Standard wound dressings adhere to devitalized tissue and within four to six hours the gauze can be removed, along with the tissue, as a form of mechanical debridement. This method of wound care has been criticized for removing viable tissue as well as nonviable tissue and being traumatic to granulation tissue and to new epithelial cells [27].

There is very little literature available especially on compound injuries using VAC. Open musculoskeletal injuries have very high incidences of nonunion and infection [28]; they require urgent irrigation and debridement. As wounds are frequently left open and require repeated debridement, resulting in large soft tissue defects, early coverage of exposed bone, tendons, and neurovascular structures is crucial. This is to decrease the risk of infection, nonunion, and further tissue loss. We believe that VAC therapy can be effective to overcome all the aforementioned problems.
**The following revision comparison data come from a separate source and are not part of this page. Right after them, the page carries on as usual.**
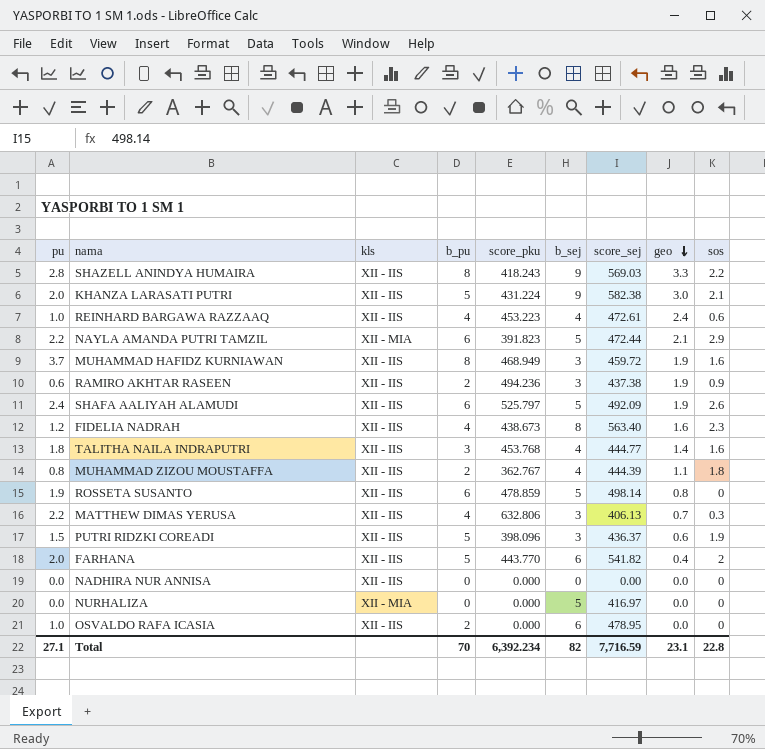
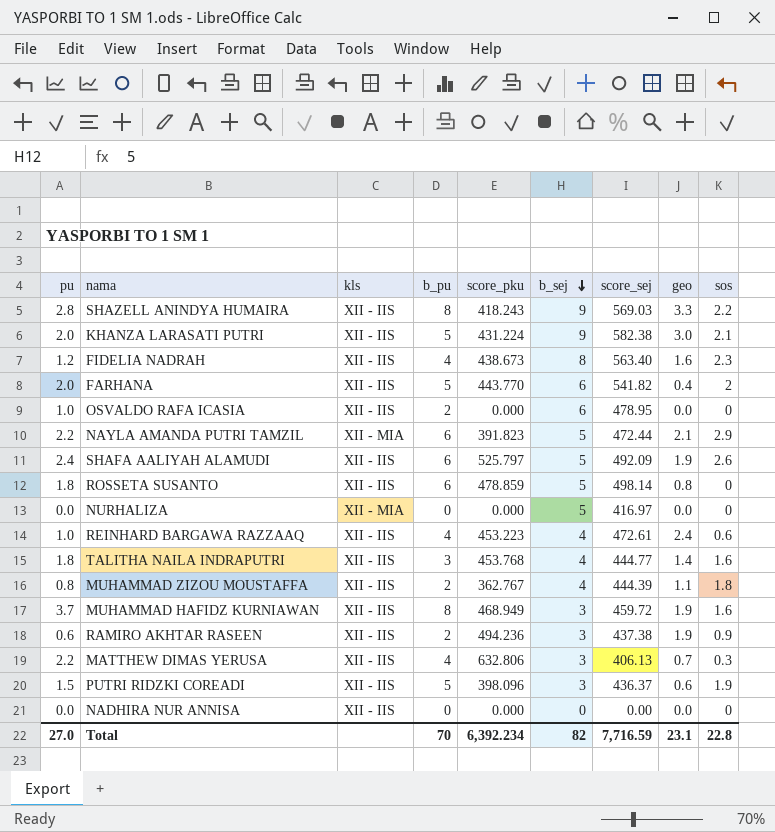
row order: geo descending -> b_sej descending
ROSSETA SUSANTO | pu: 1.9 -> 1.8
Total | pu: 27.1 -> 27.0

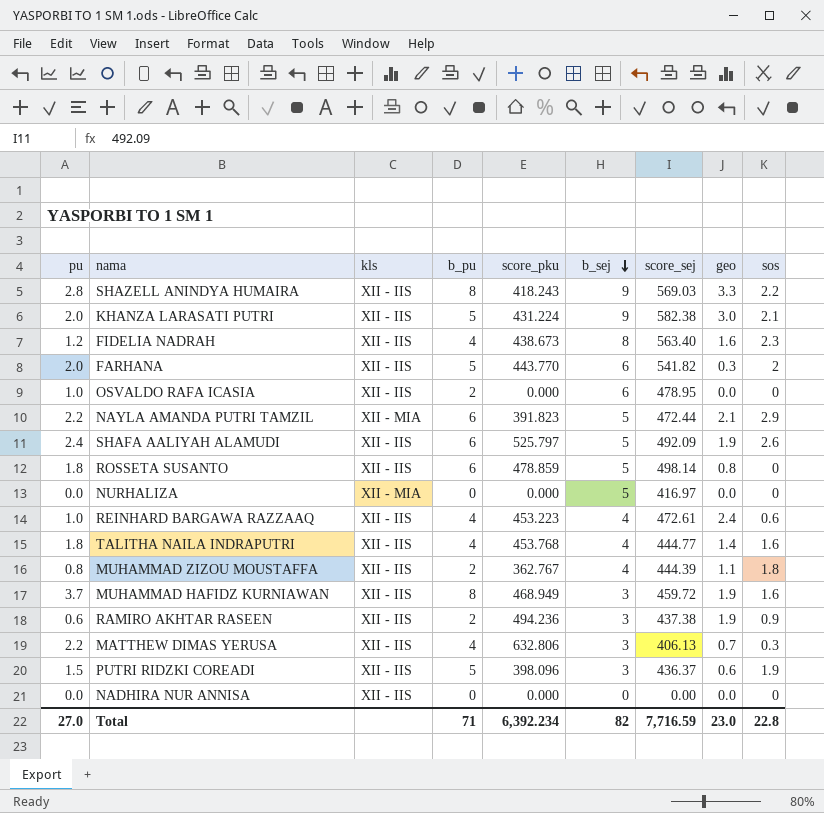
FARHANA | geo: 0.4 -> 0.3
TALITHA NAILA INDRAPUTRI | b_pu: 3 -> 4
Total | b_pu: 70 -> 71
Total | geo: 23.1 -> 23.0

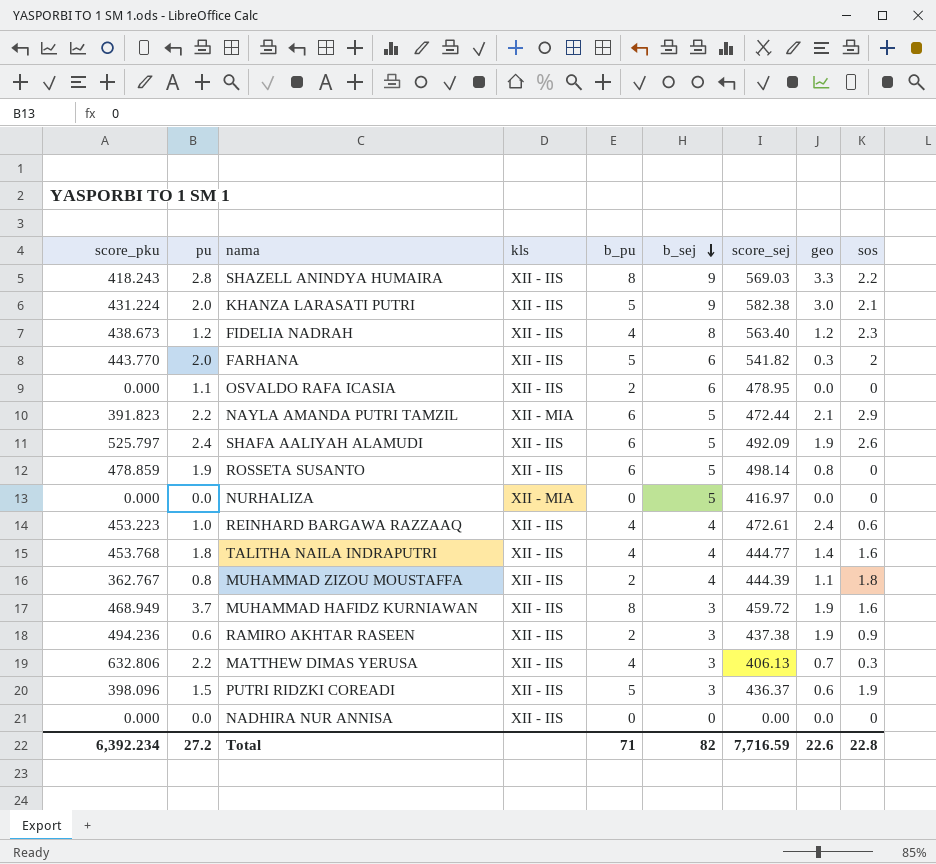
column score_pku | position: 5 -> 1
FIDELIA NADRAH | geo: 1.6 -> 1.2
OSVALDO RAFA ICASIA | pu: 1.0 -> 1.1
ROSSETA SUSANTO | pu: 1.8 -> 1.9
Total | pu: 27.0 -> 27.2
Total | geo: 23.0 -> 22.6

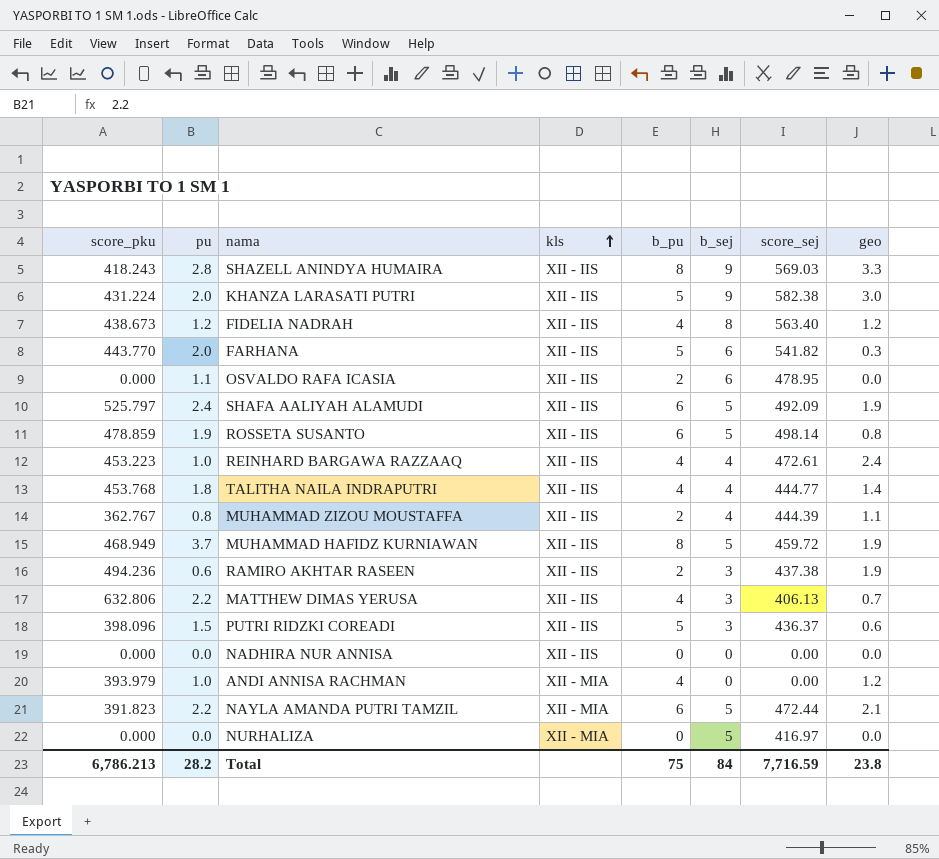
row order: b_sej descending -> kls ascending
column sos | position: 9 -> none
MUHAMMAD HAFIDZ KURNIAWAN | b_sej: 3 -> 5
row ANDI ANNISA RACHMAN: none -> 393.979 | 1.0 | XII - MIA | 4 | 0 | 0.00 | 1.2
Total | score_pku: 6,392.234 -> 6,786.213
Total | pu: 27.2 -> 28.2
Total | b_pu: 71 -> 75
Total | b_sej: 82 -> 84
Total | geo: 22.6 -> 23.8

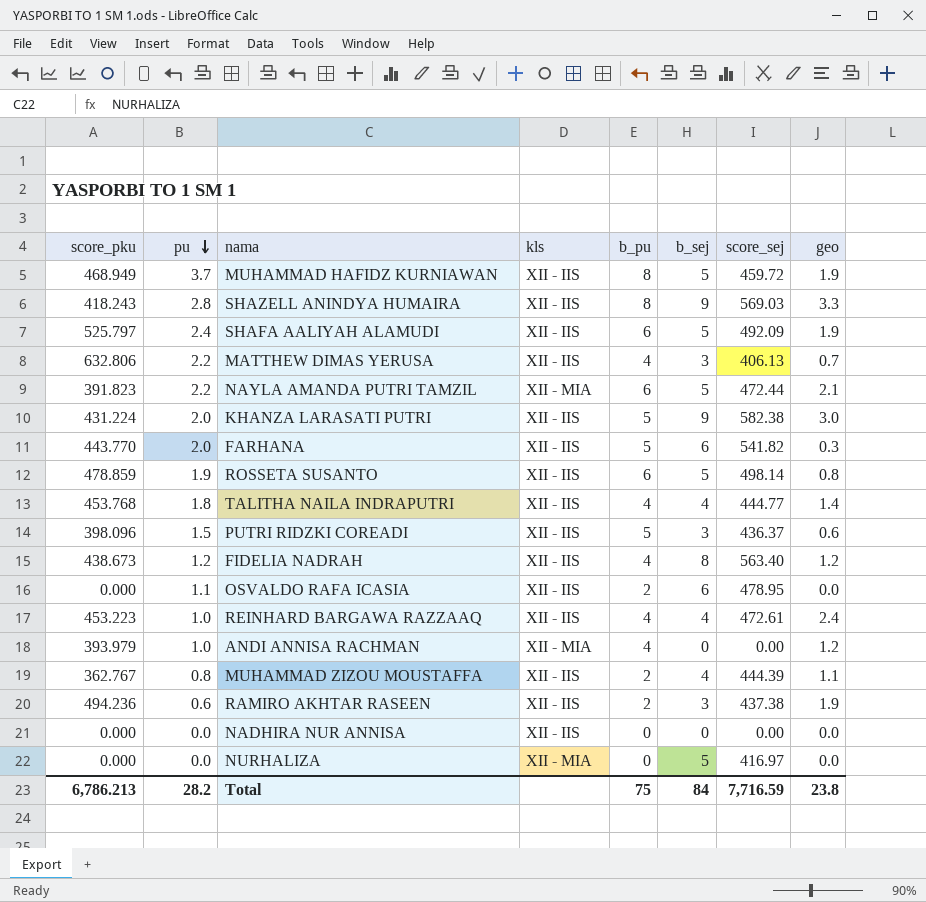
row order: kls ascending -> pu descending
The daily rental charges for a VAC machine and consumables are significant. This has discouraged many from using the system. However, there have been some reports showing that the increased healing times and downgrading of required operations correlate to decreased overall costs of care. The dressing should also enable larger wounds to be treated in the community with minimal nursing care impact. This would free up hospital beds permitting faster healing of operative patients and preventing waiting list buildup [29].

VAC therapy can be regarded as a method that combines the benefit of both open and closed treatment and adheres to DeBakey’s principles of being short, safe, and simple. It has been shown to work and be beneficial to wound healing. VAC therapy is not the answer for all wounds; however, it can make a significant difference in many cases. VAC is most useful in difficult cavity or highly exudative wounds. VAC is a useful tool in moving a wound to a point where more traditional dressings or more simple surgical reconstructive methods can be used. As such it is a well deserved, although at present pragmatic addition to the wound healing armamentarium and the reconstructive ladder [30].

5. Conclusion

Vacuum assisted closure therapy appears to be a viable adjunct for the treatment of open musculoskeletal injuries. Application of subatmospheric pressure after the initial debridement to the wounds results in an increase in local functional blood perfusion, an accelerated rate of granulation tissue formation, and decrease in tissue bacterial levels. Although traditional soft tissue reconstruction may still be required to obtain adequate coverage, the use of this device appears to decrease their need overall.


Regarding your statistical software SPSS-version 19, Himalayan Institute of Medical Sciences had purchased the software for data analysis for all its ongoing projects. So, even our clinical trial was analyzed with the same software.

Conflict of Interests

There is no conflict of interests of any sort regarding the software.